By Philip Costache
Until three days ago, I had no idea who Bright Light Social Hour were. A friend sent me an email about last night’s gig at the Blind Pig in Ann Arbor, MI. I needed to know more, so I rode the YouTube and got off at “Infinite Cities”, which is a single from their latest album, “Place is Still the Place,” released earlier this year. The song’s hypnotic melodies and rhythms immediately piqued my interests; I decided this was a show I need not be absent from.
Soon after Bright Light Social Hour took the stage, at the behest of Jack O’Brien (bass, vocals, synth) the crowd started chanting “USA USA USA.” And I thought Ann Arbor was a liberal city, man. Another pint of ale should help set things straight, and it did. I returned and all the patriotic hullabaloo had vanished like cigarette smoke in a windstorm.
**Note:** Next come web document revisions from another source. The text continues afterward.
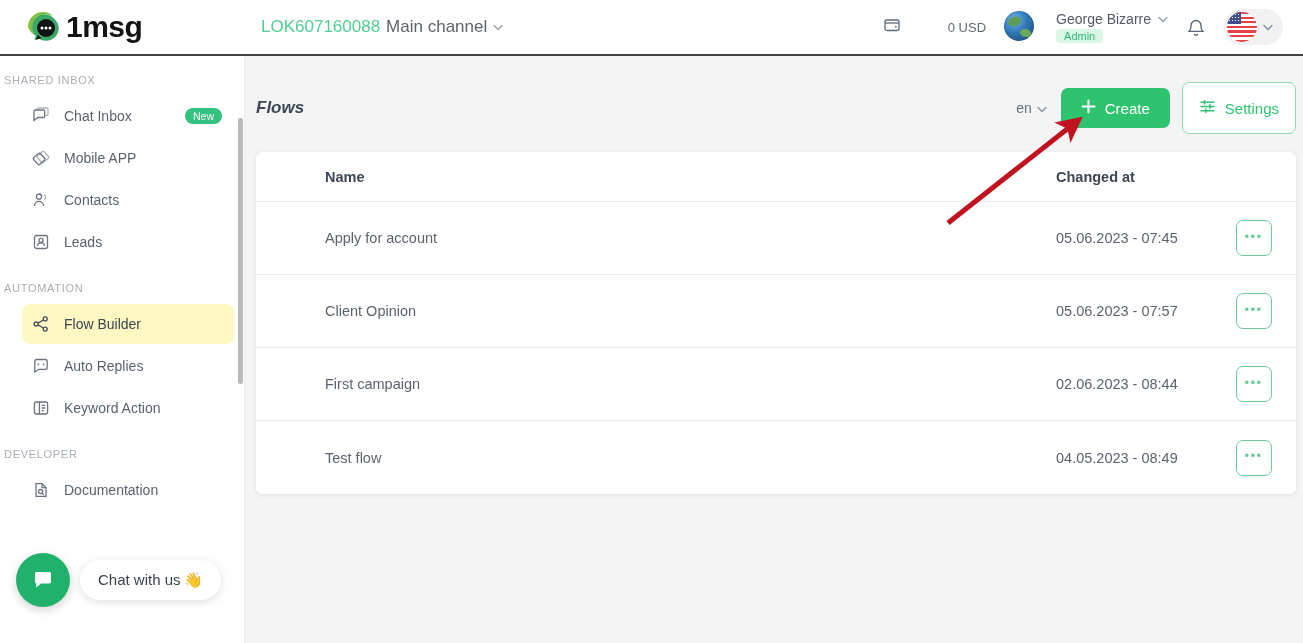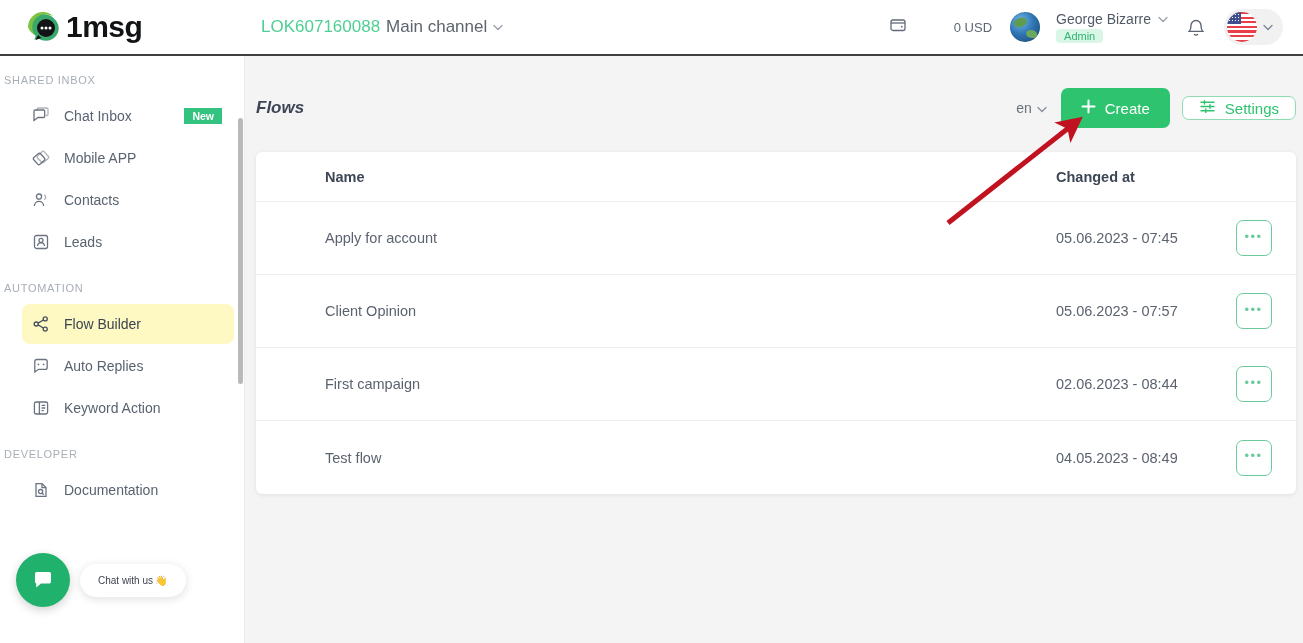"George Bizarre" .user-block { align-items: center -> none; gap: 16px -> 22px }
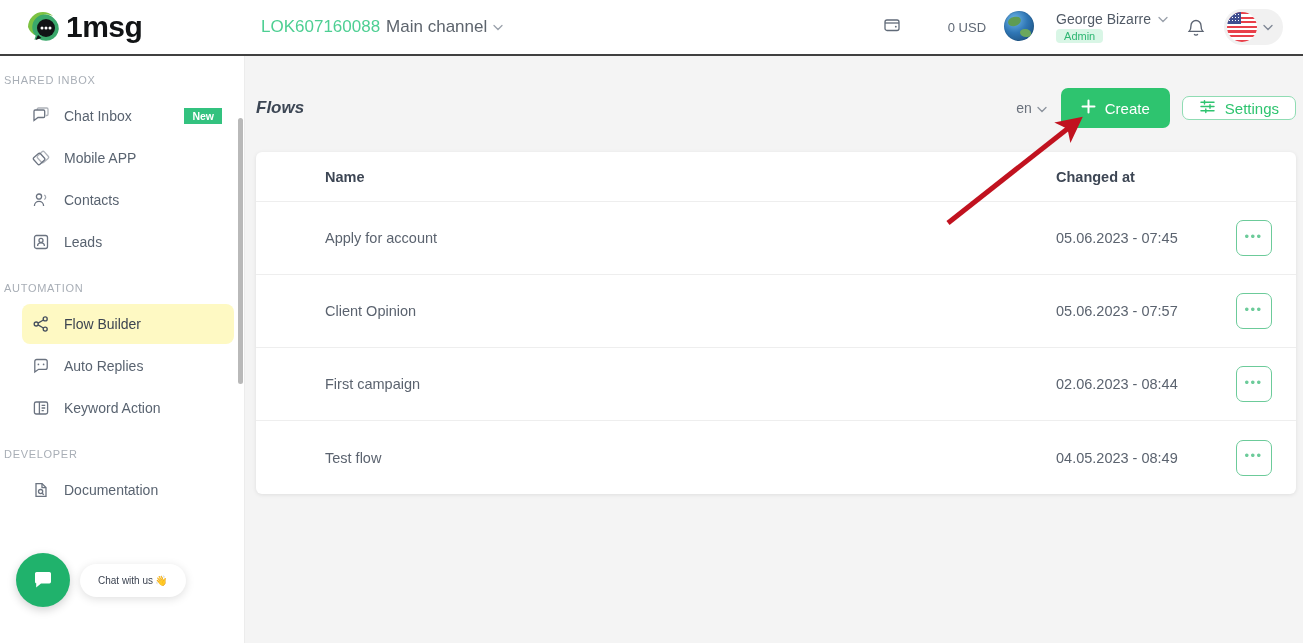"New" .badge-new { border-radius: 0 -> 8px; font-weight: 700 -> 400 }
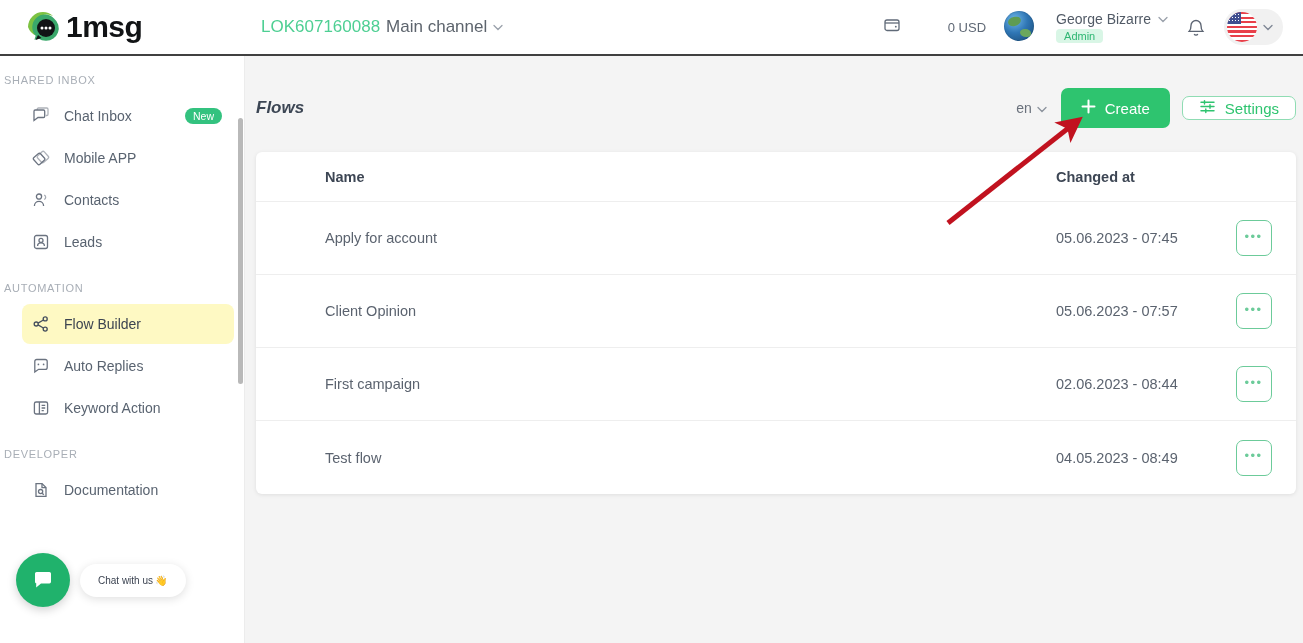"Settings" .btn-settings { height: 24px -> 52px }
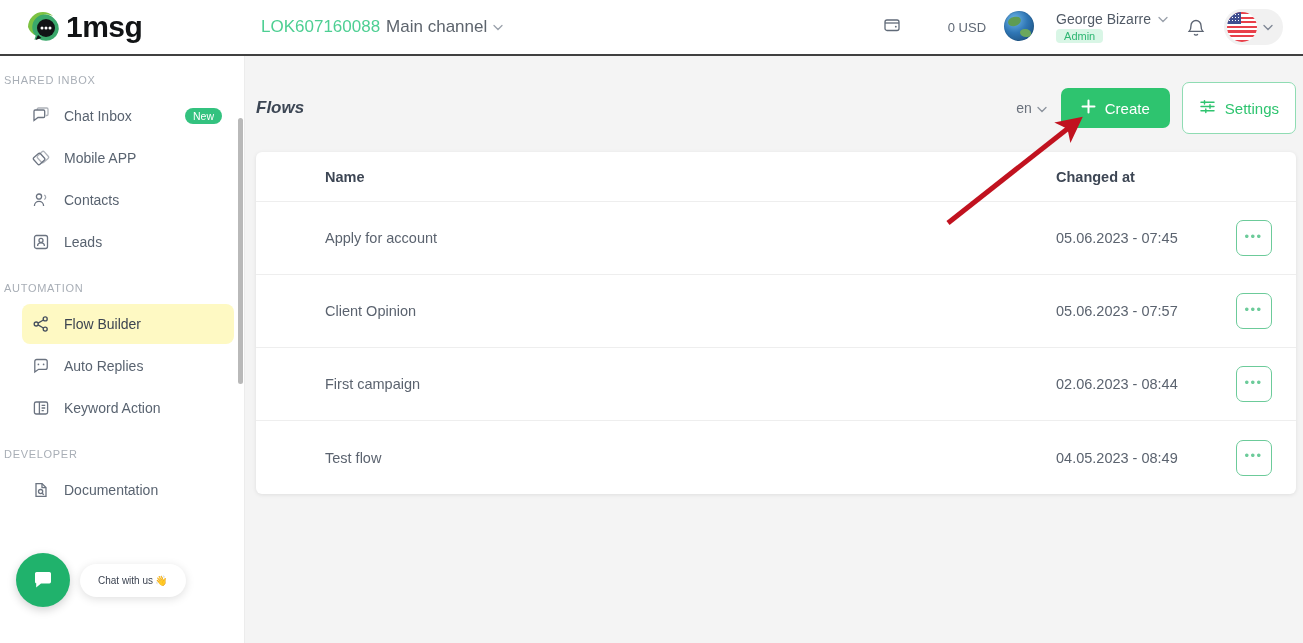"Chat with us 👋" .chat-bubble-pill { font-size: 10px -> 15px }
The turnout was anything but abundant, but that just meant more space for me to graciously shake, nod, and sway amidst my equally enthused peers and not have to worry about spilling my beer or anyone else’s. There was a moment in time when I felt like I was watching history unfold before my eyes. These guys definitely have the savviness, buoyancy, and maturity to grow beyond their already satisfactory present form. Most of their set list composed of spacey, ethereal grooves that were masterfully sung and played. I was especially impressed with Joseph Mirasole (drums, synth), who superbly and incessantly rolled with the punches, evincing adeptness at every turn. Curtis Roush’s dreamy, gritty, dynamic, and bluesy vocals were heartfelt, being neither mawkish nor garish (a sign of maturity and understanding of the human condition). It was as much an esoteric experience as it was transcendental. By this I mean they have the makings of a big band: all the ingredients are there. If they succeed at climbing to vertiginous heights, they deserve it. But they feel much too real and authentic to squander their talents becoming the next big-thing. True art is creation rooted in a desire for authentic self-expression, unencumbered by material gains and wants.
It is perhaps axiomatic to say that a great band acknowledges its musical inspirations, but doesn’t sound anything like them. Bright Light Social Hour are a testament of singularity in a time replete with lame and prosaic bands devoid of an original personality. Now, traces of their influences can be felt, no doubt. But, just like Led Zeppelin, Pink Floyd, The Rolling Stones and countless others took blues, soul, R&B and shaped it into rock, Bright Light Social Hour are attempting to fashion a new musical direction with elements from the past and present. For the most part, they are succeeding unimpeded. I hope they continue experimenting and remember to forgo habits that dwell in comfort zones.